%%

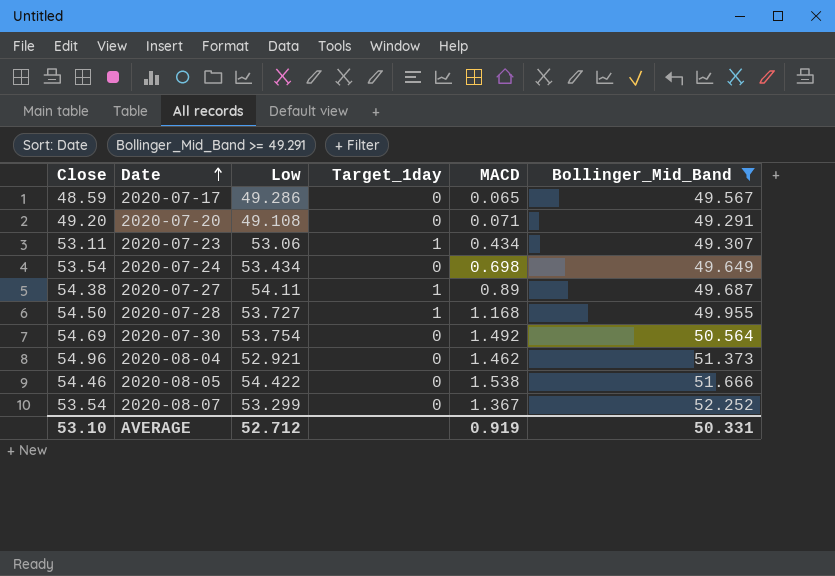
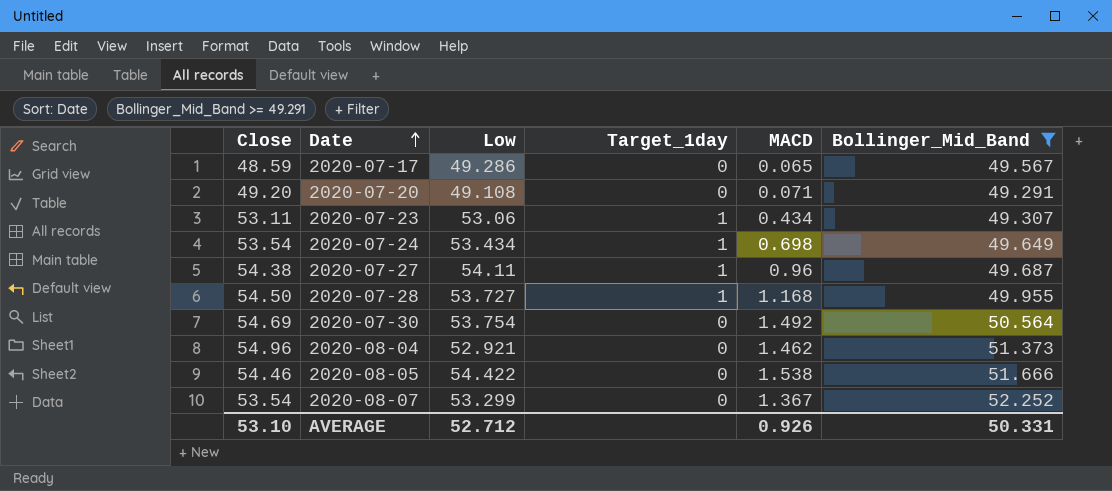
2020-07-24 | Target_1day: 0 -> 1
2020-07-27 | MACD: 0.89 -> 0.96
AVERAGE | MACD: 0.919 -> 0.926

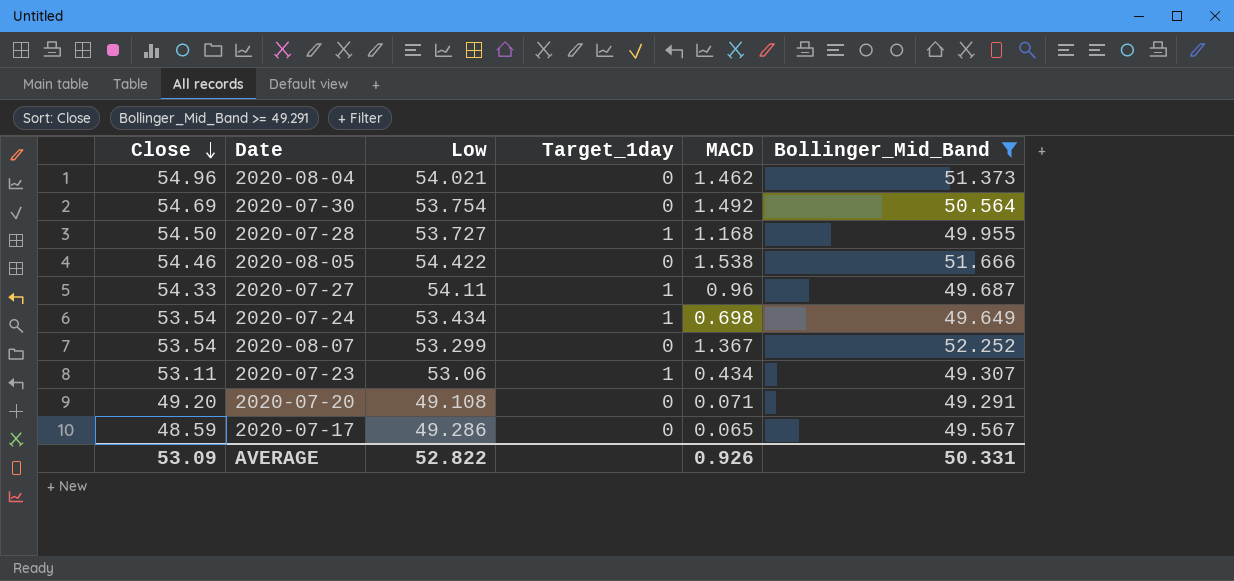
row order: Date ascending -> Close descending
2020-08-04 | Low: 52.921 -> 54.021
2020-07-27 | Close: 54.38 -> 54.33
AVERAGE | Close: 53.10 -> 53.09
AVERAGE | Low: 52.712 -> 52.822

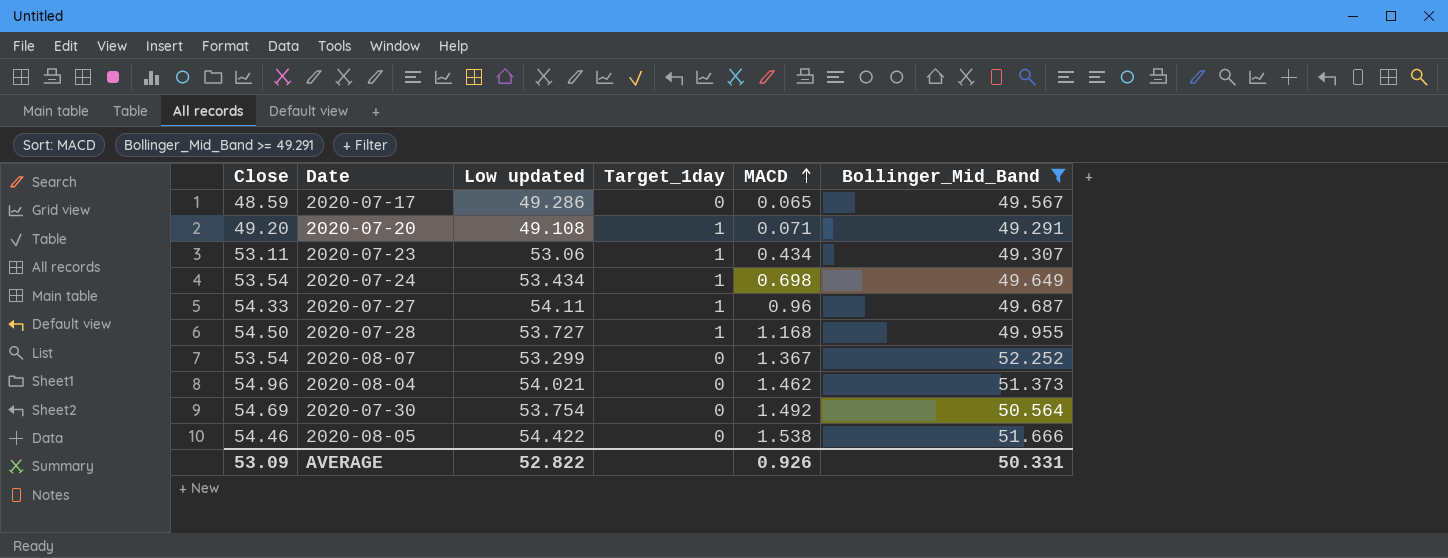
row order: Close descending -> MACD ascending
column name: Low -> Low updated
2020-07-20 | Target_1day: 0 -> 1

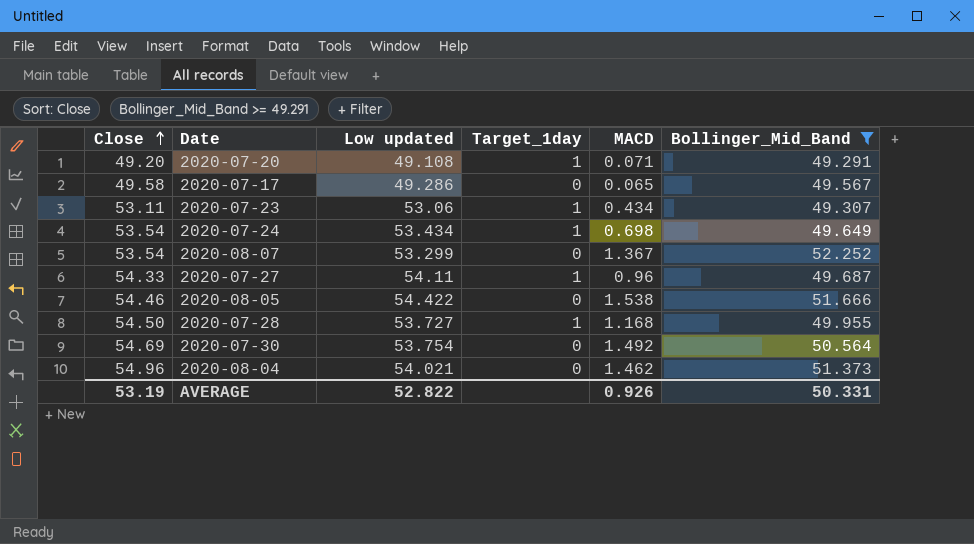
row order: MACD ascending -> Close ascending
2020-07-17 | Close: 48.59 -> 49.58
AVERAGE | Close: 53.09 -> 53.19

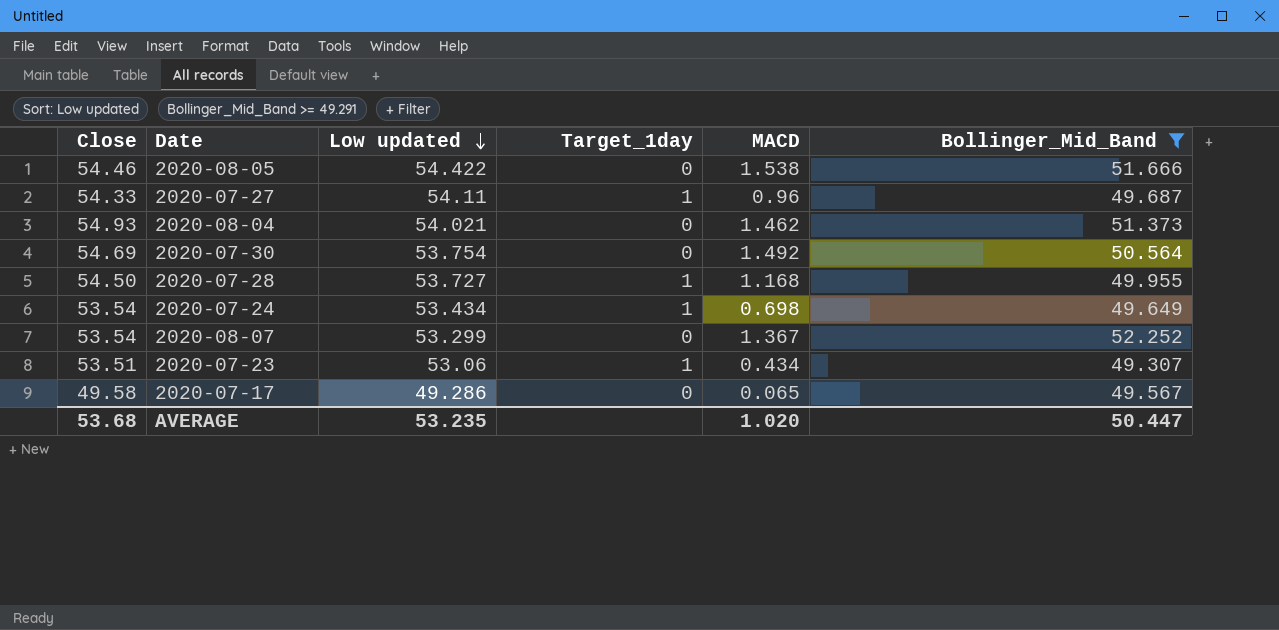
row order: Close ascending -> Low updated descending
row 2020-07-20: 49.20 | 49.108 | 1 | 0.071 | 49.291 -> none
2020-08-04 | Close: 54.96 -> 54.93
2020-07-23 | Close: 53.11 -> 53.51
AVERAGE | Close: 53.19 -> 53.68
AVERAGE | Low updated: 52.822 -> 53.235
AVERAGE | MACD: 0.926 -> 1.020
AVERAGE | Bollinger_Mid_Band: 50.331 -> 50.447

%%

What the task requires | Word for word, print the material above, but without its pictures.

The completed task |
2020-07-24 | Target_1day: 0 -> 1
2020-07-27 | MACD: 0.89 -> 0.96
AVERAGE | MACD: 0.919 -> 0.926

row order: Date ascending -> Close descending
2020-08-04 | Low: 52.921 -> 54.021
2020-07-27 | Close: 54.38 -> 54.33
AVERAGE | Close: 53.10 -> 53.09
AVERAGE | Low: 52.712 -> 52.822

row order: Close descending -> MACD ascending
column name: Low -> Low updated
2020-07-20 | Target_1day: 0 -> 1

row order: MACD ascending -> Close ascending
2020-07-17 | Close: 48.59 -> 49.58
AVERAGE | Close: 53.09 -> 53.19

row order: Close ascending -> Low updated descending
row 2020-07-20: 49.20 | 49.108 | 1 | 0.071 | 49.291 -> none
2020-08-04 | Close: 54.96 -> 54.93
2020-07-23 | Close: 53.11 -> 53.51
AVERAGE | Close: 53.19 -> 53.68
AVERAGE | Low updated: 52.822 -> 53.235
AVERAGE | MACD: 0.926 -> 1.020
AVERAGE | Bollinger_Mid_Band: 50.331 -> 50.447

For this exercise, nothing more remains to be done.